Detection and elimination of measurement errors Systematic errors of measurement occur in every measurement to the same extent and with the same sign. They usually only become apparent when comparative measurements are made. They cannot be detected or eliminated by performing replicate measurements, for example by increasing the number of random samples. Laboratories with incorrect results might think that everything is satisfactory although their results in fact deviate significantly from the true value. The three most important types of comparative measurements are: • Deliberate change of the experimental parameters: This is one of the best methods to detect systematic measurement errors. In this method, all the relevant factors that influence the method are deliberately systematically varied and the influence on the measurement quantity is quantified. This procedure identifies experimental parameters whose variation has no influence on the measurement result. • Use of a fundamentally different measuring method: If the principle of measurement is changed and the same results are obtained within the accuracy of measurement, then there are probably no important systematic errors of measurement.

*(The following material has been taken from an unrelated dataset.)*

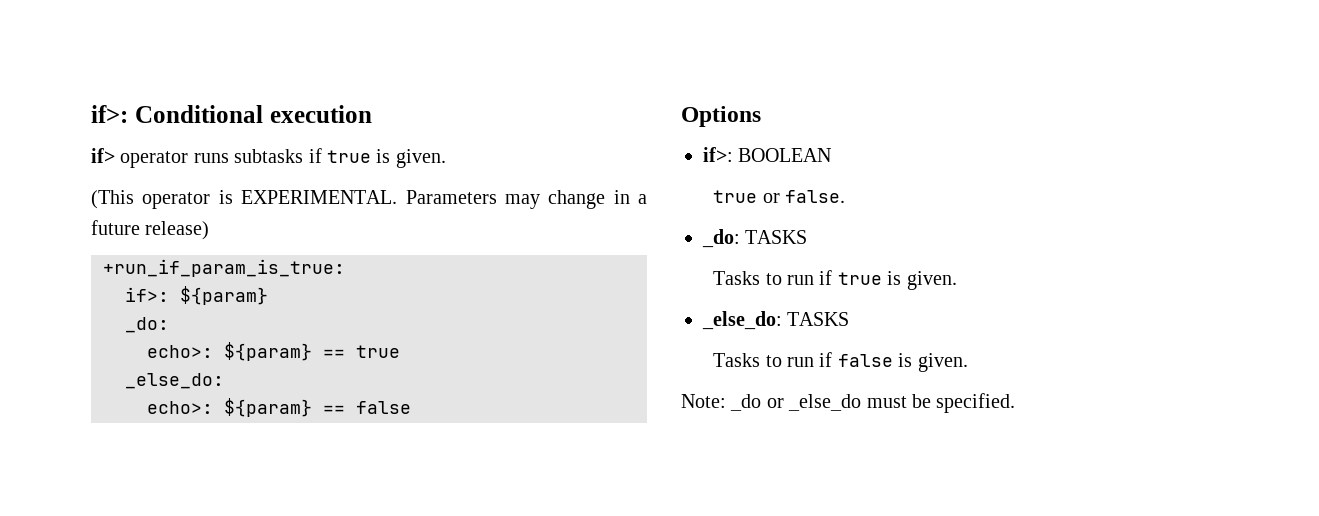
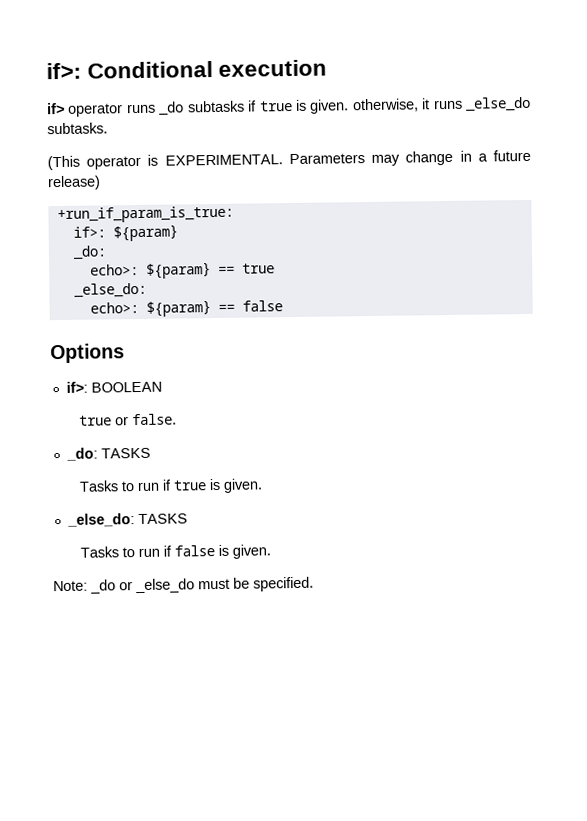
(229, 158) none -> [159,101,185,116] _do
(446, 158) none -> [351,96,531,113] [47,122,108,135] otherwise, it runs _else_do subtasks.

One should, however, be aware that comparative measurements can also be subject to systematic errors. • Interlaboratory studies (Round Robin studies): In an interlaboratory study, several laboratories measure one or more quantities of identical samples under precisely defined conditions. The
organizer of the study collects and evaluates the measurement data and compiles it into a single document. The participants, who remain anonymous, are informed later about the results. Interlaboratory studies are a good way to detect systematic errors of measurement and poor precision in a laboratory.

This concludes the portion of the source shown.